Henderson’s law school curriculum would be represented by carefully sequenced dots (one subject logically leading to another), by a coordinated pattern in which all of those dots are sorted according to where they best fit (a more carefully planned version of sequencing), or, ideally, not by disparate dots at all, but by a large circle that contains all of the individual subject areas in one whole.
This ideal, 3.0 model would be “sequenced, coordinated, and integrated,” Henderson said. Professors would talk to each other and coordinate with one another so they all “do the same stuff” during the semester, in order to “create a little legal world” that is immersive and that better replicates the real legal world, where clients’ matters often involve many interrelated problems and areas of law.
Law professors are often loath to work together like this, Henderson said, or, in general, to consider changes to the traditional curriculum. Also, he said, they enjoyed many years during which it was assumed that the current model was working well; “Professors have never been held accountable.” In the midst of this ongoing crisis, Henderson believes, it’s now past time for professors to be compelled to answer the question, “What’s the product?”—that is, whether law school in its present form is still worth it, and if not, how it can be changed so that it is.
Next steps
Henderson concedes that it’s relatively easy to develop such a model—indeed, he first came up with his while on a flight—and much harder and more expensive to execute it. In a much more manageable “eyedropper” version that could nonetheless get things moving in the right direction, he said, the curriculum could stay the same for now—until the final semester of law school, which would be designed according to his model.
Henderson is now involved in raising money for law schools to get together and coordinate their efforts in this way, and he’s “eager for bar associations to help.” He’s also developed a two-day program that brings together bar leaders, law school officials, practicing lawyers, law students, and any other stakeholders to imagine some “what-ifs” and envision a “Future Firm”—and how to get there.

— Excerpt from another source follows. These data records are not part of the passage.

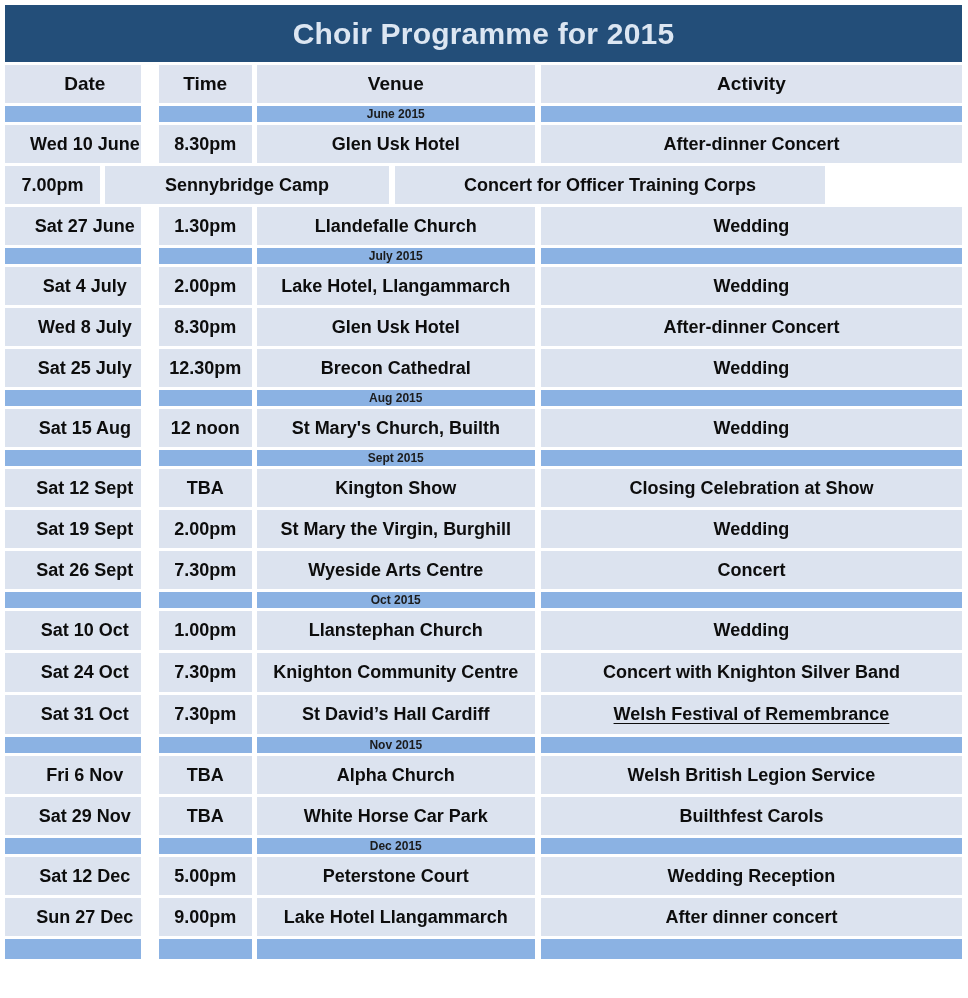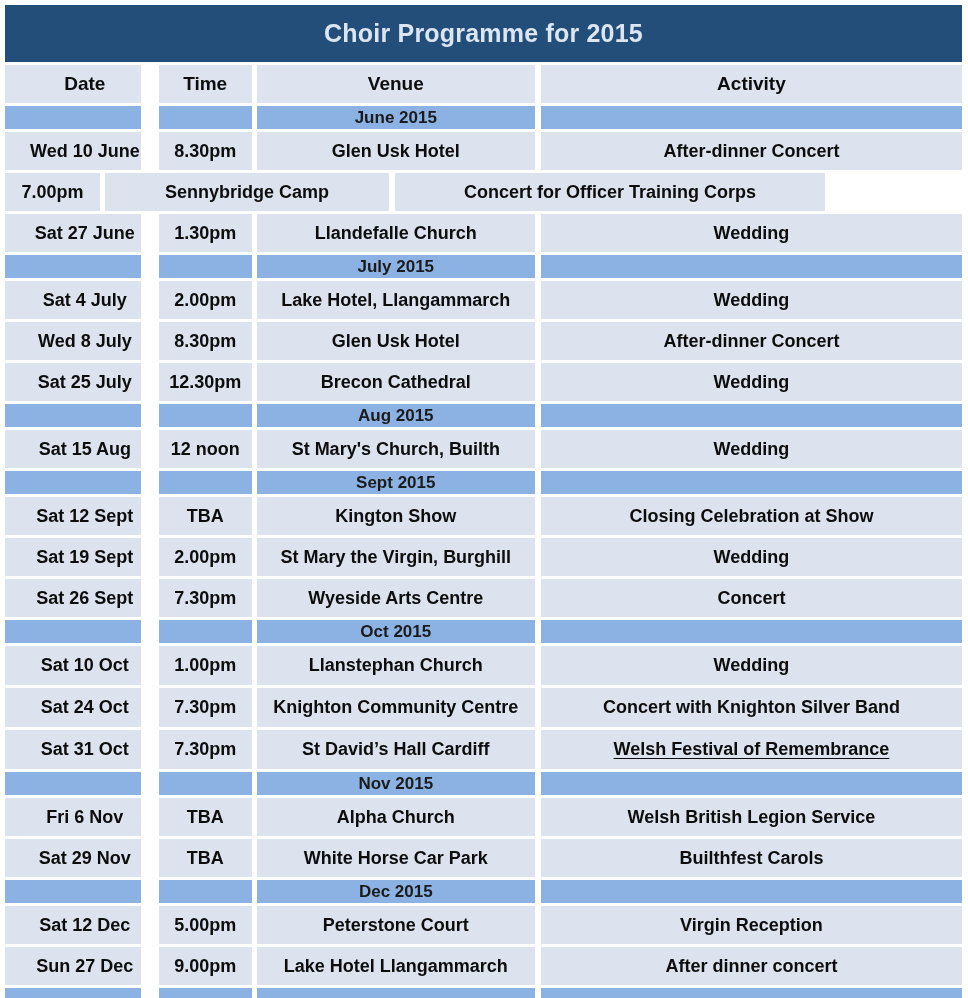"Choir Programme for 2015" .title-band { font-size: 25px -> 30px }
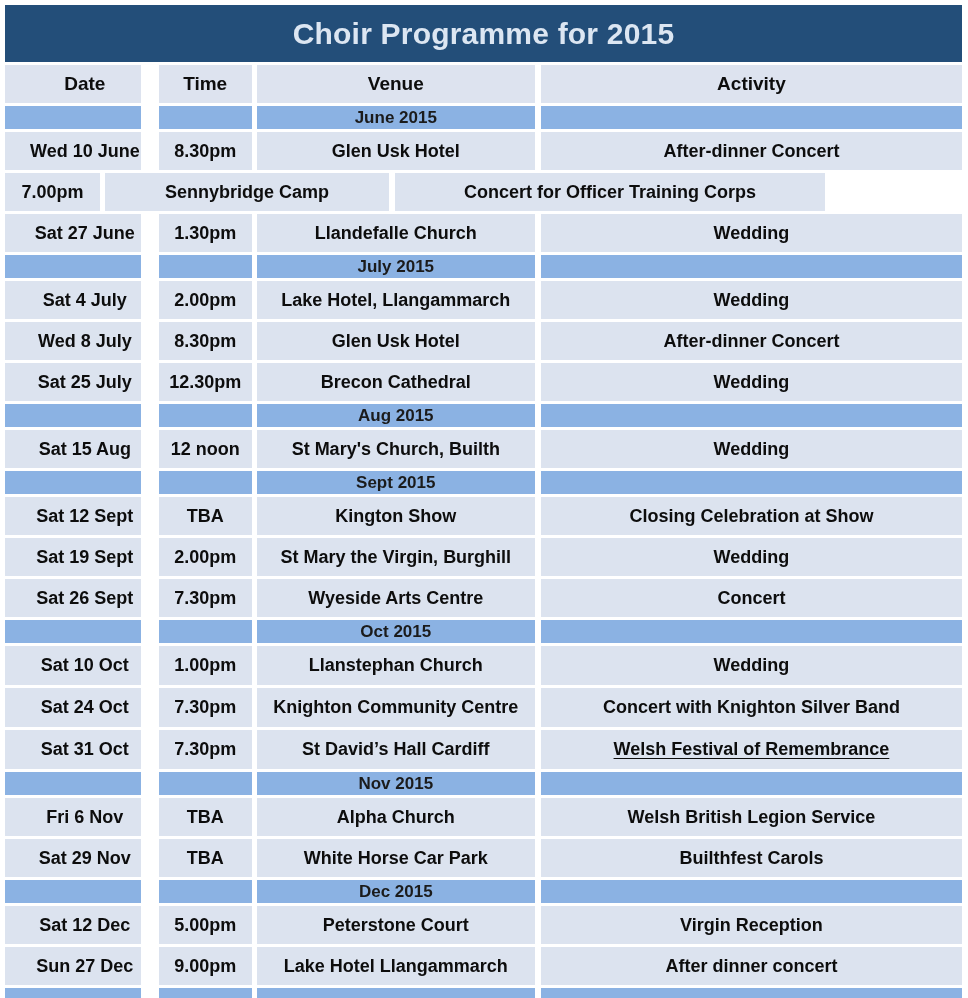"June 2015" .row.monthrow .cell { font-size: 17px -> 12px; height: 23px -> 16px }
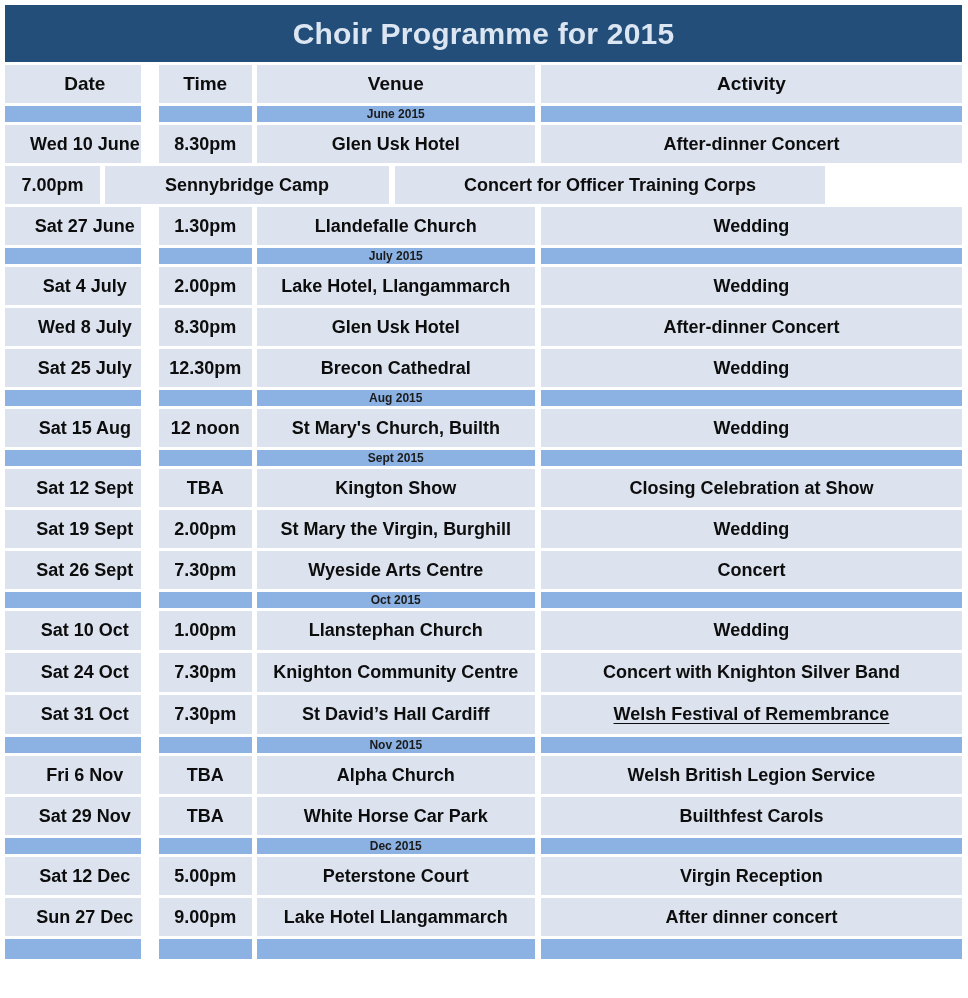"Virgin Reception" div.cell { text: Virgin -> Wedding }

It’s important that this group be as mixed as possible, he said; for example, it’s critical that this discussion that’s fundamentally about young people actually include some young people, and that they not be broken out from the rest of the group. To break the ice, Henderson suggests a group dinner on the first night. “People can be highly creative if they trust each other,” he explained.
At the time he spoke, Henderson was planning a program at the North Carolina Bar Association to discuss the future of law practice and legal services; he hopes other bars will follow suit. Anything that arises from these discussions is better than just “protecting the guild” or pretending the current crisis is just a temporary wobble, Henderson said.
“We can’t put the cork back in the bottle,” he stressed. “We lack the power to basically stop time.”
[Note: The National Conference of Bar Presidents, in collaboration with the ABA Commission on the Future of Legal Services, will hold a plenary session called "The Future Is Here: NCBP Futures Conference" at its 2015 Midyear Meeting in Houston this February.]